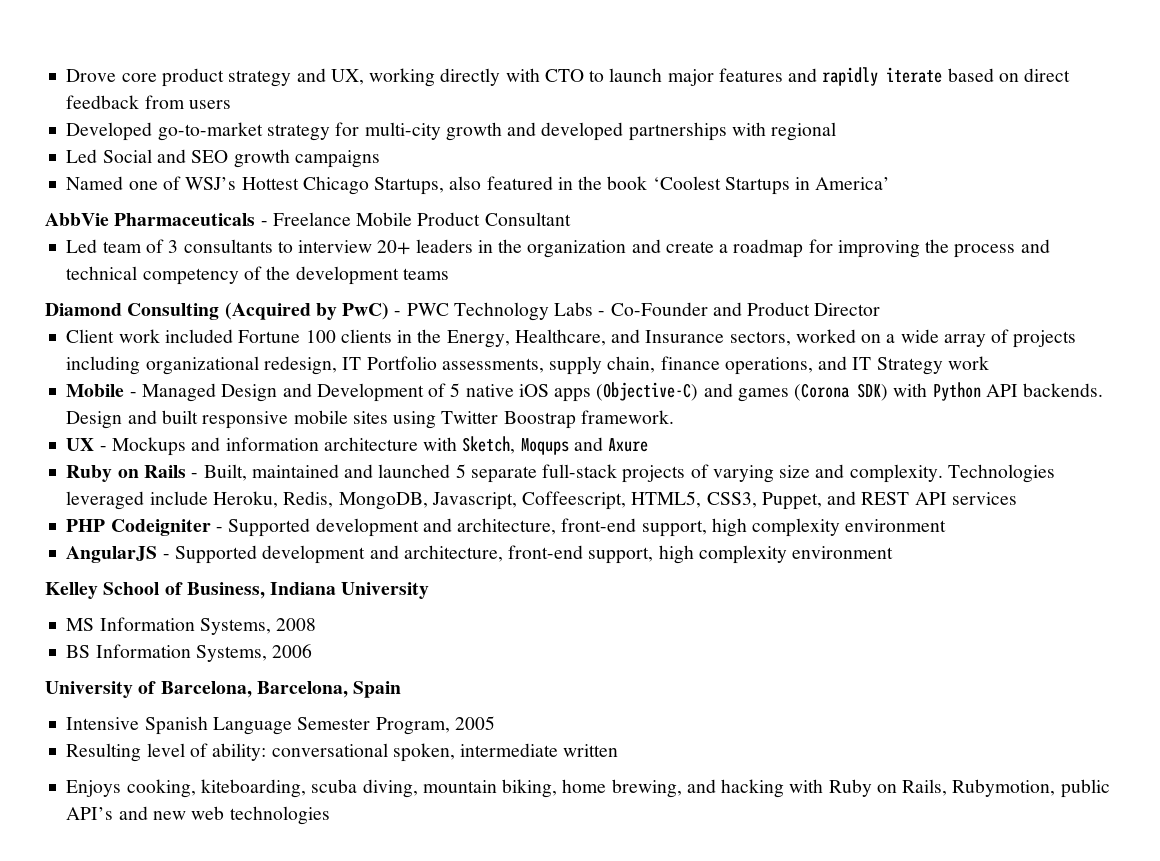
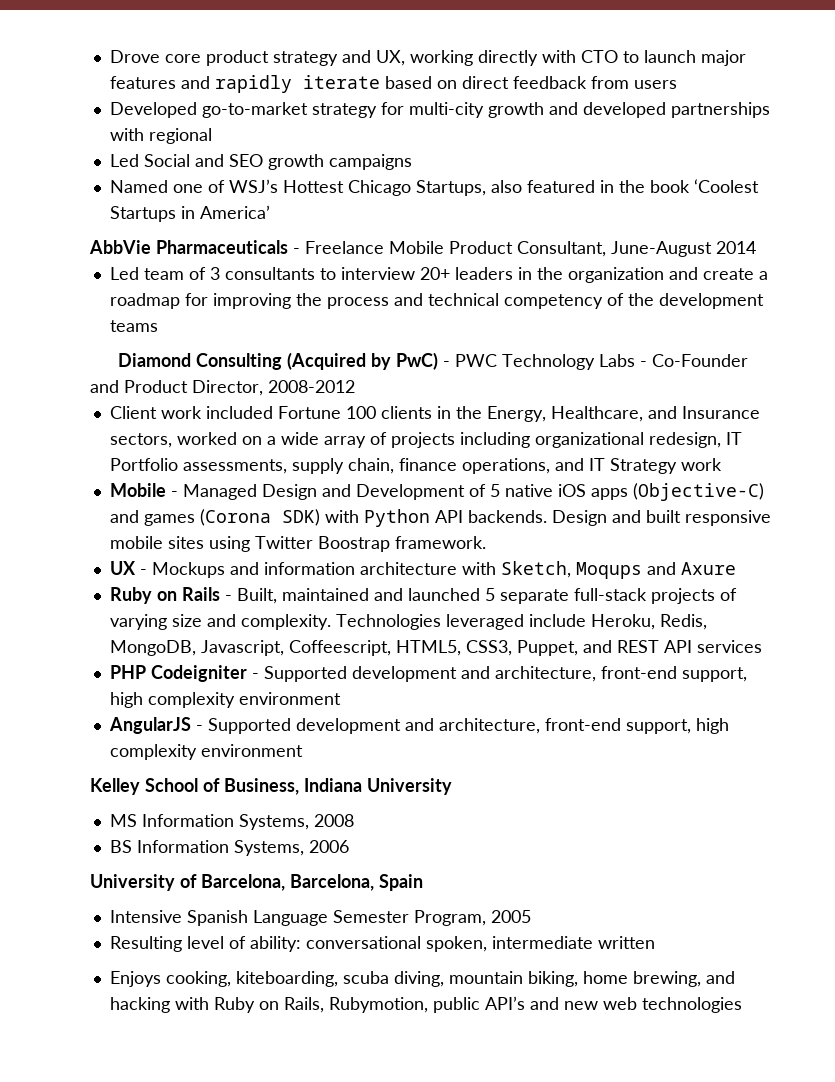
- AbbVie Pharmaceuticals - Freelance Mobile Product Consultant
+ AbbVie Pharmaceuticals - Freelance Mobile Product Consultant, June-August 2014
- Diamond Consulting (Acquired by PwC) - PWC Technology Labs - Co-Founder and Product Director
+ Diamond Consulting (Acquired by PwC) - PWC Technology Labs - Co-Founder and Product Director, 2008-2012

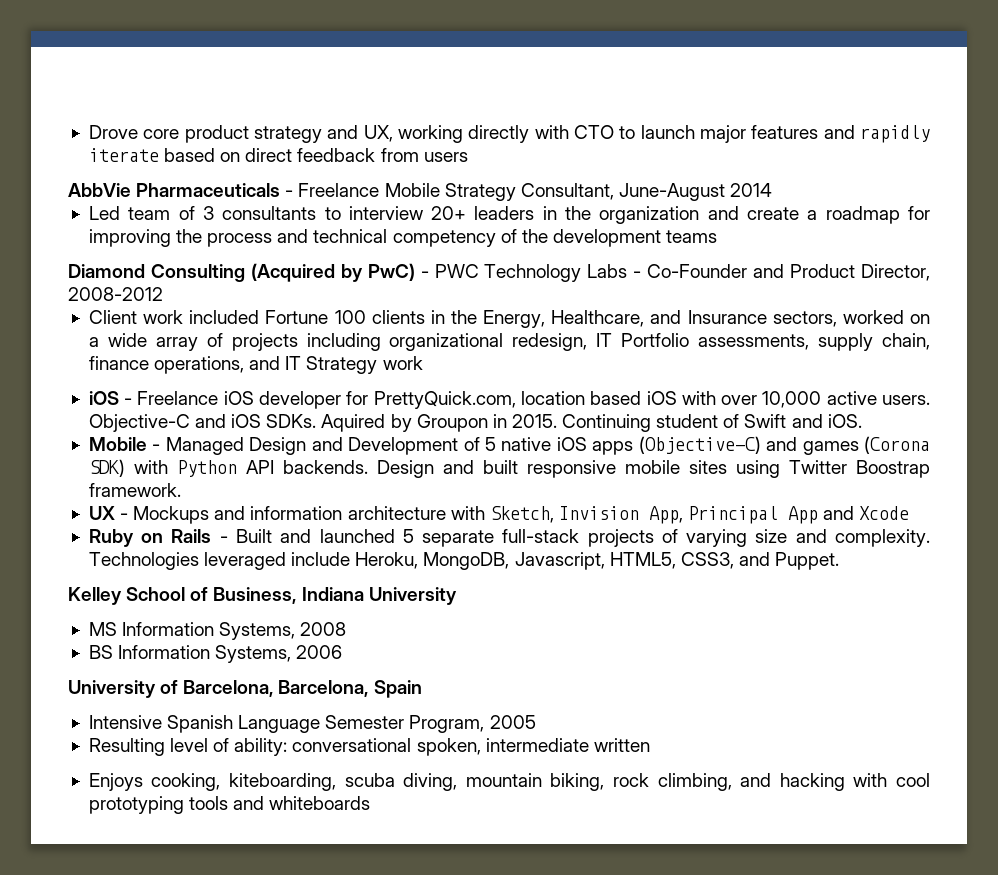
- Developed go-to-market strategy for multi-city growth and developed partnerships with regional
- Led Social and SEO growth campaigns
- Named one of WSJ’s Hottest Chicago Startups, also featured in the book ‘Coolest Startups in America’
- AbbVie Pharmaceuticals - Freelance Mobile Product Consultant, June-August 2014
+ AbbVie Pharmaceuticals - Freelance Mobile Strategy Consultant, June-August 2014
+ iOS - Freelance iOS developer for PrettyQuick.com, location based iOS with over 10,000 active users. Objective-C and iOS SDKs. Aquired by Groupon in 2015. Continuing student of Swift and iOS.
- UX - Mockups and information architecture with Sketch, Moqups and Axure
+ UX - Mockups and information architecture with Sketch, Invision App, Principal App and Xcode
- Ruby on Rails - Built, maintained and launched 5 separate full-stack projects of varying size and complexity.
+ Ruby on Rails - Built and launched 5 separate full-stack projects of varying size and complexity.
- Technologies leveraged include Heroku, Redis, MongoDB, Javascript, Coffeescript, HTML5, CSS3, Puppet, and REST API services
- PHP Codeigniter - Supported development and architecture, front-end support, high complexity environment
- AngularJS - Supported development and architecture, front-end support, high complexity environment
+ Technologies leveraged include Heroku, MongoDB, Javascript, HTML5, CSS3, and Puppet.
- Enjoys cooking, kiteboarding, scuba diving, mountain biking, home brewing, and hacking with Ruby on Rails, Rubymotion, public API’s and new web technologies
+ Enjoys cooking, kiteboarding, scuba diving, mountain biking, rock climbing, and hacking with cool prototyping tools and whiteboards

------------------------------------

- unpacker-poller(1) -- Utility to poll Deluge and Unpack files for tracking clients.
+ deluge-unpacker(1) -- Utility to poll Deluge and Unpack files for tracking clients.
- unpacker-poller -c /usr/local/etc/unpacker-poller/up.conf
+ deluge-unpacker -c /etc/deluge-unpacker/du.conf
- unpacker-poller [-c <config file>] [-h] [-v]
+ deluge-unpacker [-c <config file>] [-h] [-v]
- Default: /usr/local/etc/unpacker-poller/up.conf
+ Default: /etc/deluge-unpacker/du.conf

------------------------------------

Aim of the exercise » Out of the data above, set down the lines from the one with "- AngularJS - Supported" to the one with "CSS3, and Puppet.", both included, exactly as written and with no additions.

Response below »
- AngularJS - Supported development and architecture, front-end support, high complexity environment
+ Technologies leveraged include Heroku, MongoDB, Javascript, HTML5, CSS3, and Puppet.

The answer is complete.